— Если мы, маменька, поглядим внимательно на выдающихся людей, — убеждая маменьку, а больше, конечно, меня, сыпал-рассыпался звонким красноречием Феденька, — ну хотя бы на одного из них, на Льва Николаевича Толстого, который никогда не позволял того, чтобы ему (где и от кого Феденька это слышал, я не знаю) лакей или кто-нибудь из прислуги подавал стул или кресло… Да, да, маменька, он сам всегда брал для себя стул или кресло и садился.
Так ли поступал Лев Николаевич Толстой, я не знаю, но и не могу не верить в этом Раевскому. Да и как я мог не поверить такому талантливому юноше, когда маменька с трепетным сердцем и с благоговейно открытым ртом слушает его, Это еще что! Его маменька, Ирина Александровна, никогда не возражает ему, когда он назидательно, убежденно и почти сурово наставляет ее, если она уклоняется от купеческих привычек и этикета в своей домашней жизни. Заметим: она не любит, даже очень сердится и на тех юношей и пожилых, ежели, когда он говорит, они имеют свое мнение о купечестве, возражают ему. Вот только поэтому и я, ее квартирант, не возражаю Феденьке. Слушая Феденьку, Ирина Александровна краснела, молодела (она была недурна собой, несмотря на свои сорок лет), робко, сладостно, как бы капая медом, лепетала:
— Феденька, я всеми силами стараюсь держаться купеческих привычек, купеческого итикета.
— Не «итикета», маменька, а «этикета», — поправлял с нервным взвизгом Феденька свою маменьку (она была дочерью всеми уважаемого дьякона Успенской церкви).
— Знаю, знаю! Надо говорить «итикет».
Федя Раевский ладонями зажимал свои большие красные уши, кидал недовольно-сконфуженный взгляд на меня и в великом отчаянии убегал в свою комнату или в сад, полный весеннего благоухания и птичьего неугомонного гама, кружился из одного края в другой с зажатыми ушами, от крылечка к забору, от забора обратно. Ирина Александровна со страхом скрывалась в боковую комнатку, служившую спальней и молельней, падала на колени перед иконами, молилась и молилась, прося угодников, чтобы они просветили ее умишко. С разночинцами Феденька не изволил знакомиться; он не мог и слышать их вольнодумства, идущего вразрез его мыслям, установившимся устоям законного порядка. Не уважал он, разумеется, и мещан: относился свысока и презрительно к этому многочисленному сословию, хотя и сам являлся членом его. Ирина Александровна и при Семеновне проштрафилась перед своим ненаглядным голубком: сказала не «этикет», а «итикет». Услыхав это слово, Феденька, вернувшись только что из сада, опять вспыхнул румянцем:
— Маменька, «этикет», а не «итикет».
— И я говорю, Феденька, так, как и ты. Что, голубок, ко мне, старой, придираешься?

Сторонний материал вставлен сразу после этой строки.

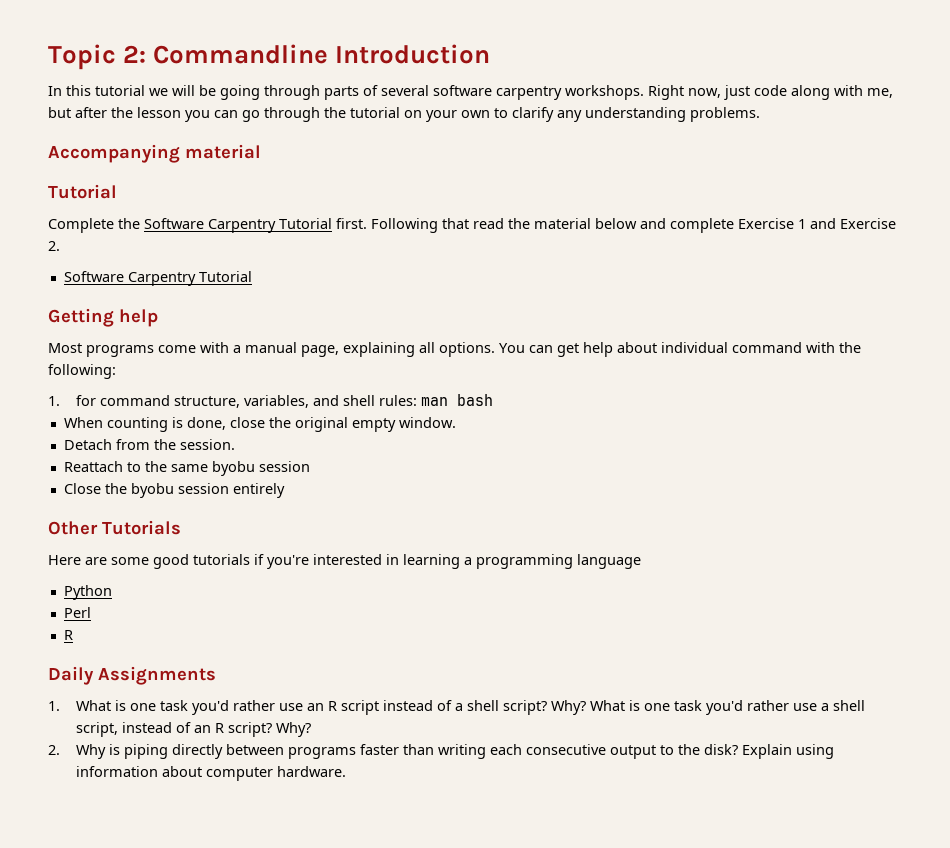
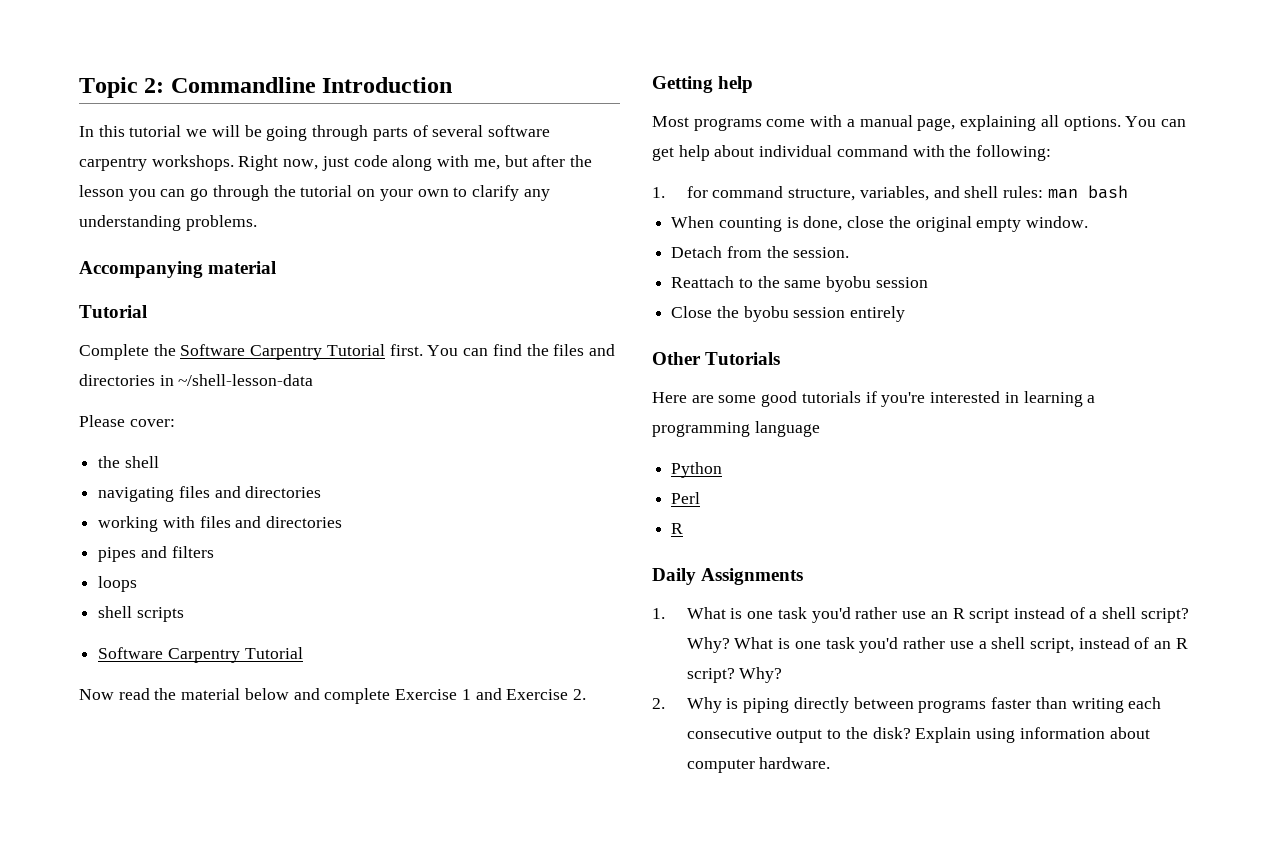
- Following that read the material below and complete Exercise 1 and Exercise 2.
+ You can find the files and directories in ~/shell-lesson-data
+ Please cover:
+ the shell
+ navigating files and directories
+ working with files and directories
+ pipes and filters
+ loops
+ shell scripts
  Software Carpentry Tutorial
+ Now read the material below and complete Exercise 1 and Exercise 2.

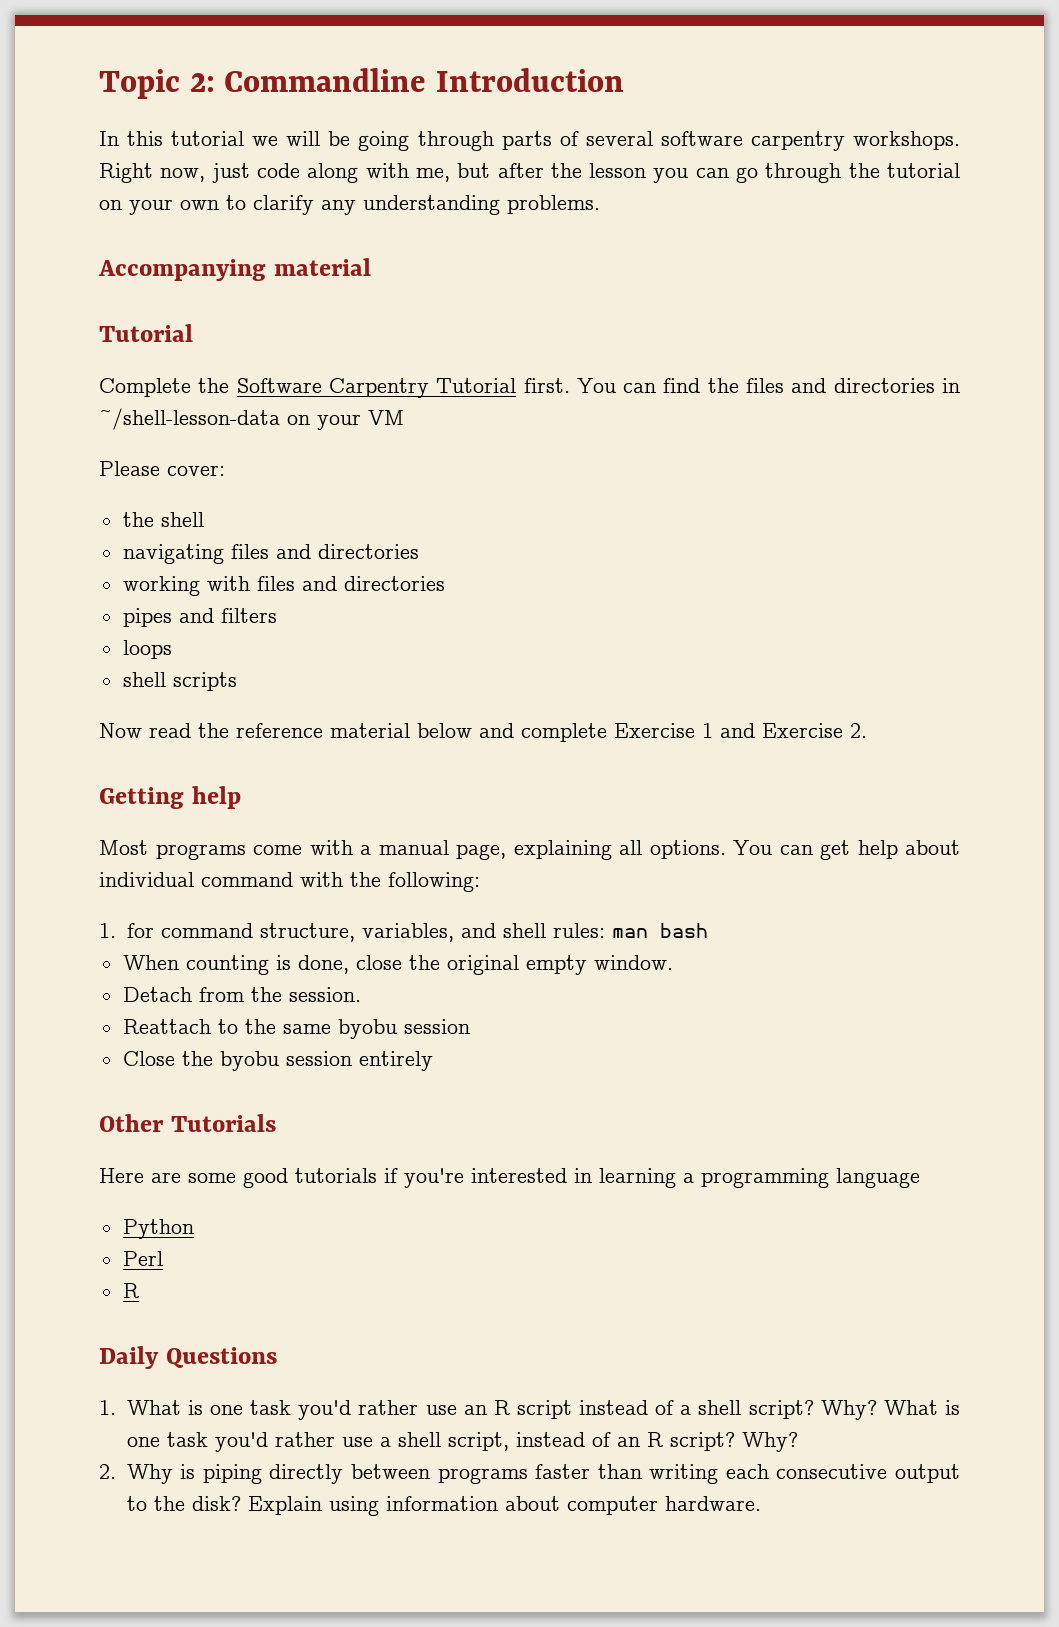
- You can find the files and directories in ~/shell-lesson-data
+ You can find the files and directories in ~/shell-lesson-data on your VM
  shell scripts
- Software Carpentry Tutorial
- Now read the material below and complete Exercise 1 and Exercise 2.
+ Now read the reference material below and complete Exercise 1 and Exercise 2.
- Daily Assignments
+ Daily Questions

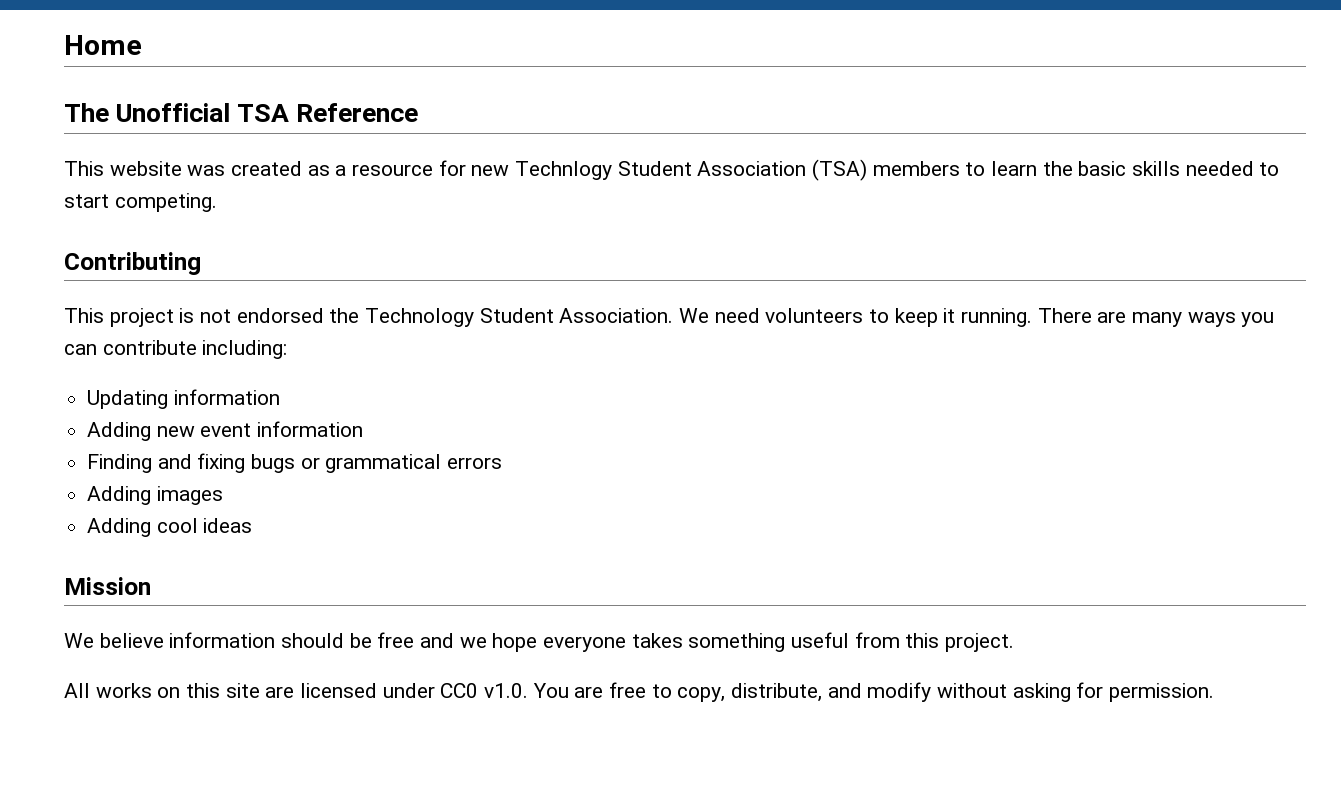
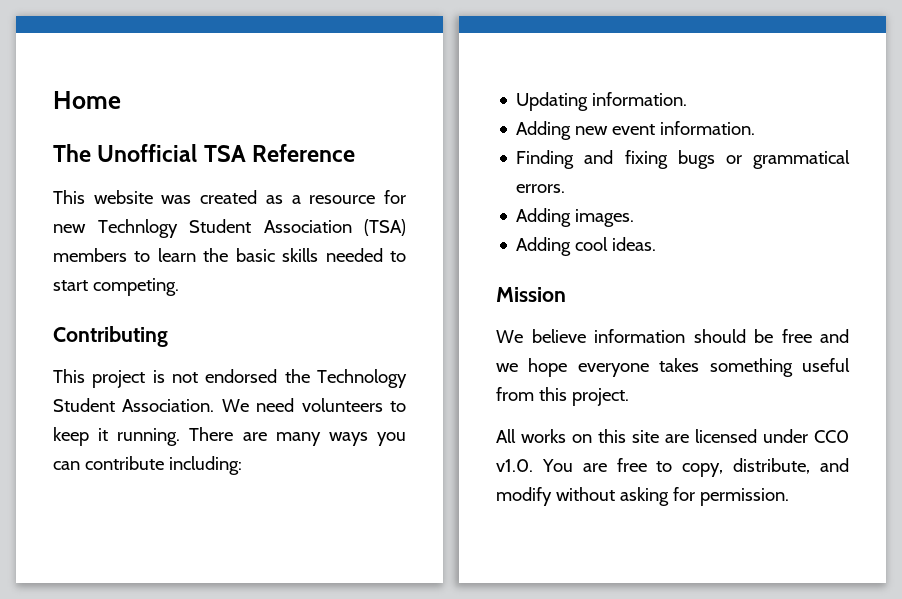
- Updating information
+ Updating information.
- Adding new event information
+ Adding new event information.
- Finding and fixing bugs or grammatical errors
- Adding images
+ Finding and fixing bugs or grammatical errors.
+ Adding images.
- Adding cool ideas
+ Adding cool ideas.

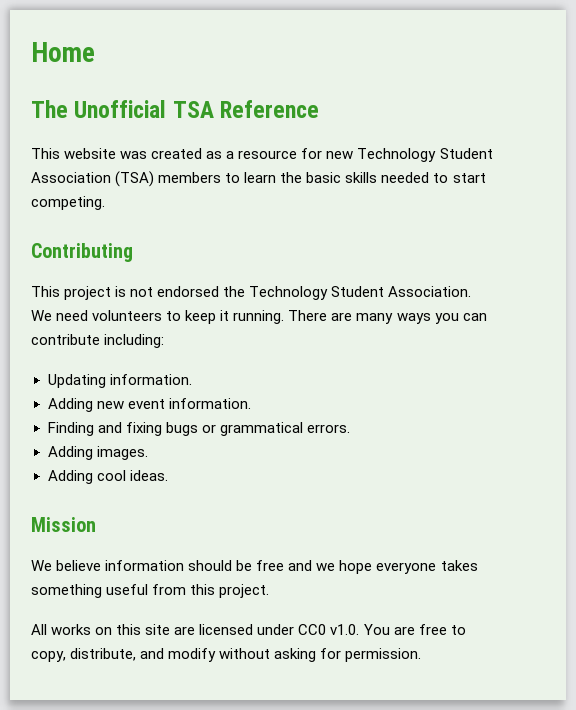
- This website was created as a resource for new Technlogy Student Association (TSA) members to learn the basic skills needed to start competing.
+ This website was created as a resource for new Technology Student Association (TSA) members to learn the basic skills needed to start competing.

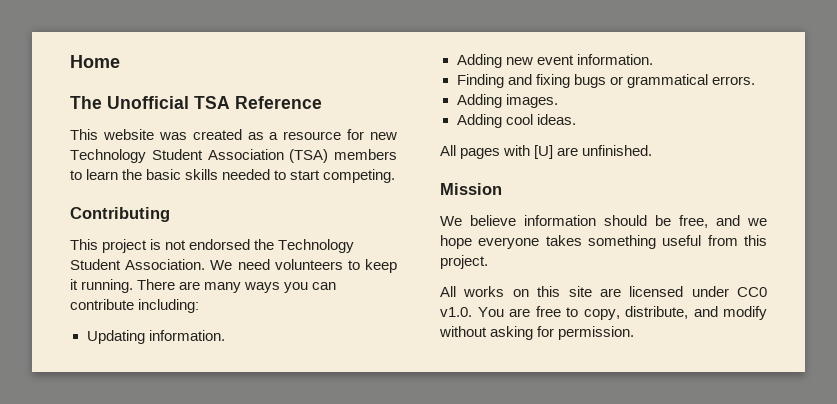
+ All pages with [U] are unfinished.
- We believe information should be free and we hope everyone takes something useful from this project.
+ We believe information should be free, and we hope everyone takes something useful from this project.

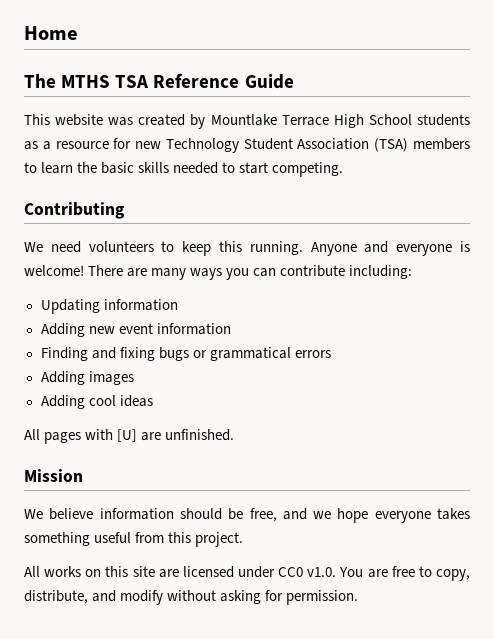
- The Unofficial TSA Reference
+ The MTHS TSA Reference Guide
- This website was created as a resource for new Technology Student Association (TSA) members to learn the basic skills needed to start competing.
+ This website was created by Mountlake Terrace High School students as a resource for new Technology Student Association (TSA) members to learn the basic skills needed to start competing.
- This project is not endorsed the Technology Student Association. We need volunteers to keep it running.
+ We need volunteers to keep this running. Anyone and everyone is welcome!
- Updating information.
+ Updating information
- Adding new event information.
+ Adding new event information
- Finding and fixing bugs or grammatical errors.
- Adding images.
+ Finding and fixing bugs or grammatical errors
+ Adding images
- Adding cool ideas.
+ Adding cool ideas

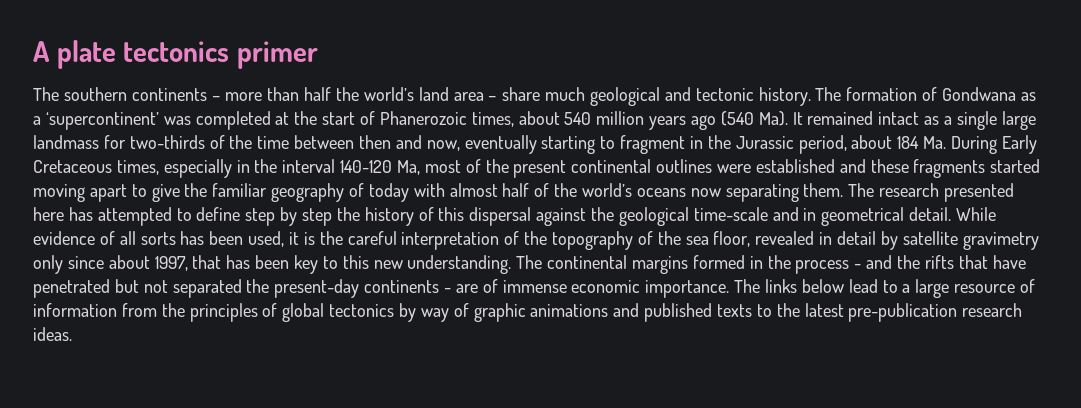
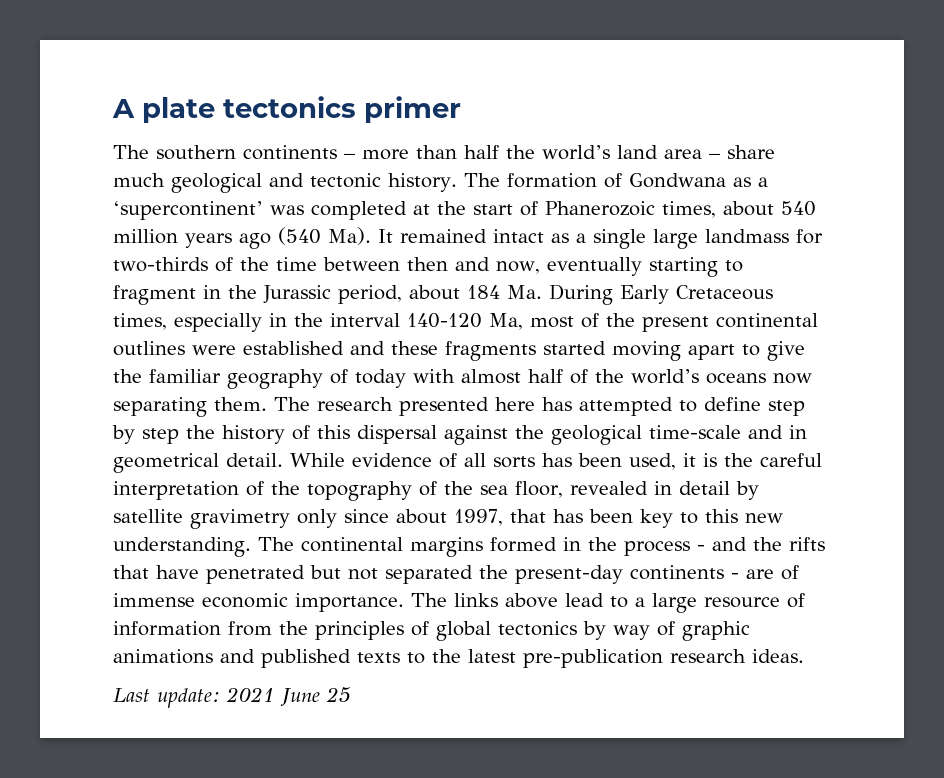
- The links below lead to a large resource of information from the principles of global tectonics by way of graphic animations and published texts to the latest pre-publication research ideas.
+ The links above lead to a large resource of information from the principles of global tectonics by way of graphic animations and published texts to the latest pre-publication research ideas.
+ Last update: 2021 June 25

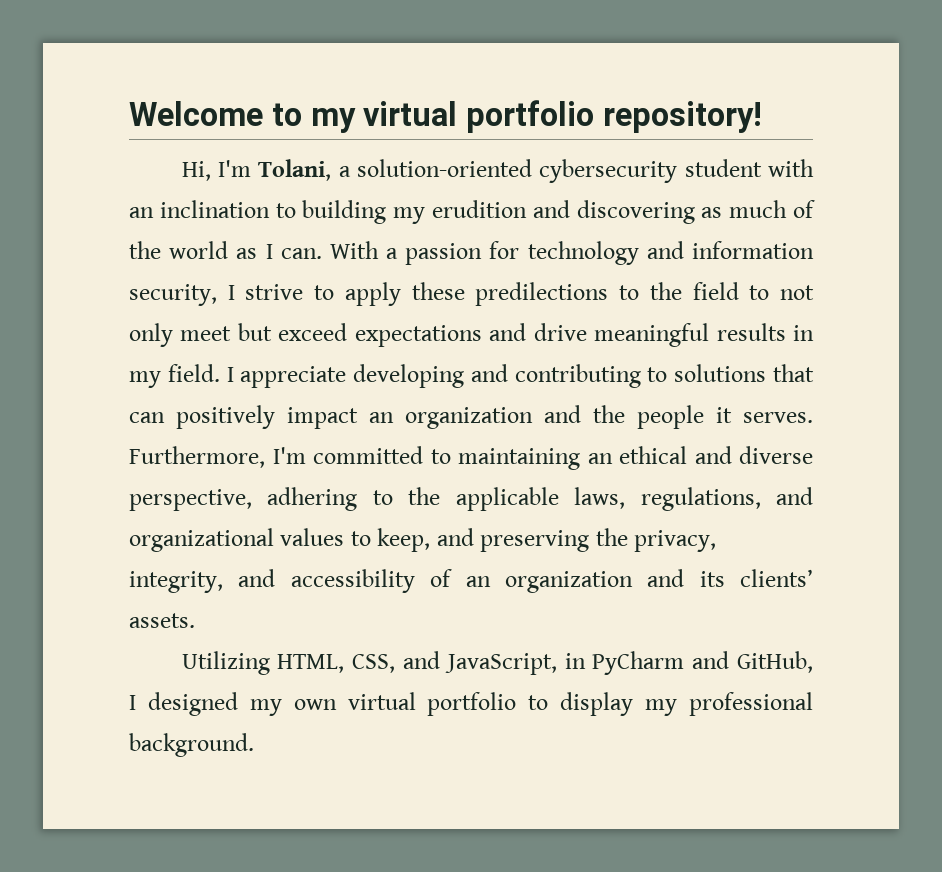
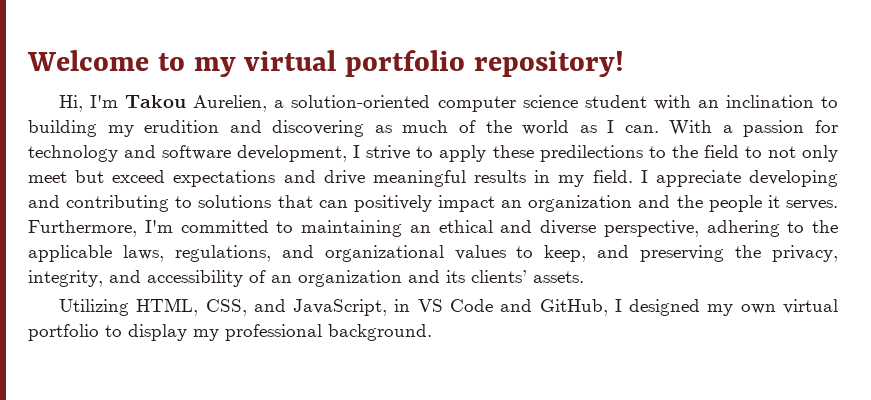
- Hi, I'm Tolani, a solution-oriented cybersecurity student with an inclination to building my erudition and discovering as much of the world as I can.
+ Hi, I'm Takou Aurelien, a solution-oriented computer science student with an inclination to building my erudition and discovering as much of the world as I can.
- With a passion for technology and information security, I strive to apply these predilections to the field to not only meet but exceed expectations and drive meaningful results in my field.
+ With a passion for technology and software development, I strive to apply these predilections to the field to not only meet but exceed expectations and drive meaningful results in my field.
- Utilizing HTML, CSS, and JavaScript, in PyCharm and GitHub, I designed my own virtual portfolio to display my professional background.
+ Utilizing HTML, CSS, and JavaScript, in VS Code and GitHub, I designed my own virtual portfolio to display my professional background.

Феденька выпрямился, развел руками широко-широко и, как распятие, страдальчески постоял над столом, а затем бросился из-за стола, упал лицом на подушку, лежавшую на диване, расплакался так, что белоснежная, пахнущая ландышевыми духами наволочка взмокла от его слез, потемнела. Ирина Александровна, услыхав рыдания Феденьки, вздохнула и, взглянув на Семеновну и меня, метнулась к сыну.
— Феденька, скажи, чем я обидела тебя? — спросила надрывно она, сквозь слезы, не чувствуя никакой вины за собой.
Феденька, ее ненаглядный голубок, не ответил на вопрос своей маменьки, дергал острыми плечиками, содрогался всем туловищем. Ирина Александровна выпрямилась, села за стол и, роняя слезы на скатерть и чайное блюдце, в котором желтел стынущий чай, уже не спрашивала Феденьку, а безжалостно казнила и казнила себя:
— А, какая я дура… И кто это придумал такое слово «итикет»? Не хочу, не хочу слышать его в доме! Ах какая я дура! — Так она казнила себя мучительно; ну прямо, ну прямо была жестоким инквизитором над своим добрым материнским сердцем; она перестала казнить себя только тогда, когда ее голубок поднялся с дивана, прямой, стройный, и, не поглядев на маменьку, повеселевшую малость, сел за стол и принялся за прерванное чаепитие.
Ирина Александровна, посматривая умильно, украдочкой, счастливо из-за самовара, пылающего серебристой медью, на своего ненаглядного, севшего за стол и взявшего булочку, еще больше повеселела, хотя в ее серо-синих глазах и поблескивали хрусталем слезы.